Back outside, the just-over-one-foot-square LPs are a decent windbreak during the gusty two-minute walk to a red door at 578 Congress (near Otto Pizza), then we go up a narrow staircase that leads to Moody Lords on the second floor. Where Enterprise is straightforward and spare, Moody Lords is groovy and freeform, with bins of jazz, funk, rock, and world albums (including new and local vinyl from Time-Lag Records), along with vintage clothes and electronics. I’ve never seen such a collection of music that I know so little about. (Andrew Chang, one of the co-owners, describes the collection as “purposefully eclectic,” with lots of obscure and overseas labels of the sixties and seventies.) With braids in her hair and snow boots on her feet, Madeline Leach, another co-owner, is playing an old, crackling Roland Kirk jazz album on a Numark turntable. When I ask about the store’s name, she smiles. Leach and the other business founders—all in their twenties—have been friends for a while, and they like to make up slang. She says they call the non-pop records they like “moodys,” and people who are good at something “lords.” A music and clothing store with a hazy, band-sounding name? That works.

Stop Making Sense
I’d heard there was a good vinyl vendor at the Pride’s Corner Flea Market in Westbrook, a huge indoor space that fills up on weekends with Mainers looking for something else to collect. Early the next day, we find him easily. Mike Breton’s booth is halfway back and to the right, between the baseball card guy and model car guy. He’s the one with a necklace strung with vintage airplane charms and a full head of dark purple hair. The eggplant color is left over from a Halloween glam-rock costume, he says. His wife and daughter like the shade, and it’s probably good for business. We start checking out the records. There’s Iggy Pop, Joan Baez, the Brady Bunch, metal bands, folk, jazz, blues. He’s organized. There are even separate sections for 1980s alternative and 1980s pop.

Near the used turntables he’s selling, we talk about the differences between vinyl, CDs, and MP3s. “There’s a warm fatness to the sound of records,” he muses, and you want to look at the album cover art and read the liner notes. Then there’s the tactile ritual of taking a record out of its sleeve, putting it on the turntable, and placing the needle on the record. I’m nodding. I know what he means. Pretty soon, he’s putting a Talking Heads record on his personal turntable on the floor. Behind Breton, two twenty-somethings ask about the retro video-game cartridges he also sells. I hear the words “Atari” and “Nintendo” and turn to get back to our vinyl task. In short order, we mine the booth’s bins for Thompson Twins, General Public, and Roxy Music, and while making our purchase, Breton suggests we also check out Mike’s Music down in Sanford. We’ve heard about this other Mike before, and add him to the list.
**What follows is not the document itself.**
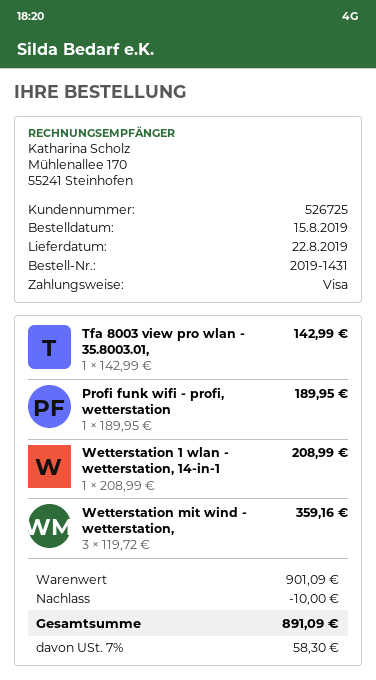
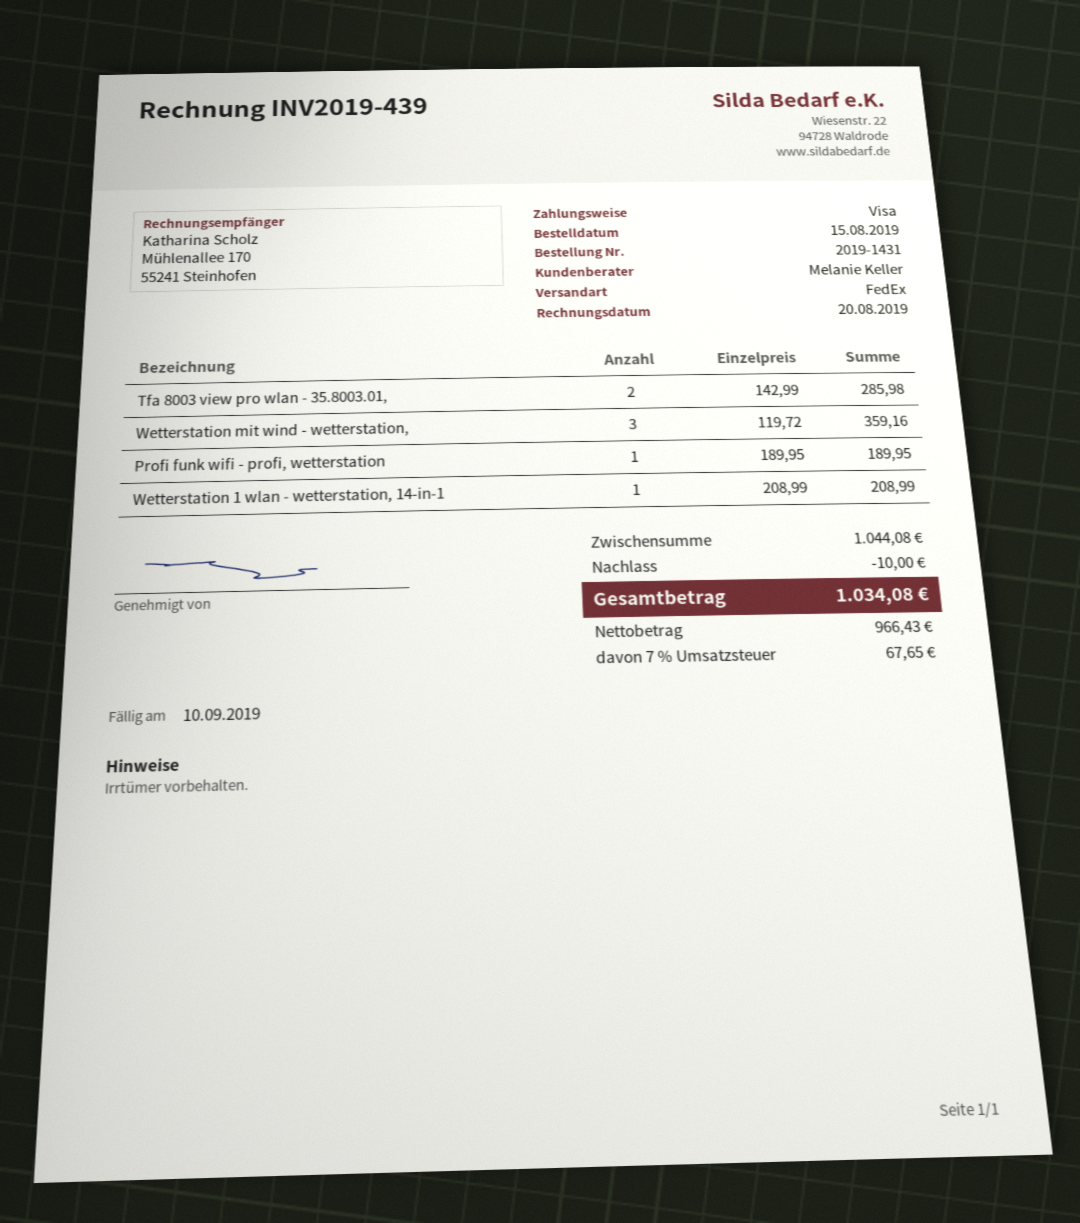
Tfa 8003 view pro wlan - 35.8003.01,: 1 x 142.99 = 142.99 -> 2 x 142.99 = 285.98
subtotal: 901.09 -> 1044.08
tax: 7% = 58.30 -> 7% = 67.65
total: 891.09 -> 1034.08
But first we get back on the road and head north on I-95 to the exit for the Kennebec River town of Waterville, where you know you’ve arrived at the Record Connection when you see a giant spinning-record mural wrapped around the bricks of a blue-painted wall. Inside, owner Bob Richard has more than 10,000 albums ready to flip through—from Perry Como to hip-hop—including those in the $1 room upstairs. The records are arranged neatly in plastic sleeves, and in one of the building’s former apartment rooms there are shelves of used books on art, travel, fiction, and photography—a cool match for the music. Suddenly, a guy in a KISS ball cap walks in the front door and blurts, “You got any good records? Any KISS? Any Michael Jackson?” Nonplussed, Richard points to a room in the back, and we start talking. “Records are definitely on the upswing,” he says. Having vintage stock pleases him—the idea that a book or an album gets a life beyond one person. “We throw too many things away in America.” Another customer, John Roberts, joins the conversation. He estimates that he has about 2,200 albums at home, and says he knows a guy who comes to the shop who’s got at least 12,000. I try to imagine the sheer volume of all that vinyl, but my mind has wandered to the music at hand—Lee Morgan blowing smooth trumpet jazz over the store speakers, and a beautiful promo-cut Billie Holiday album that I can’t stop looking at, and suddenly need to buy.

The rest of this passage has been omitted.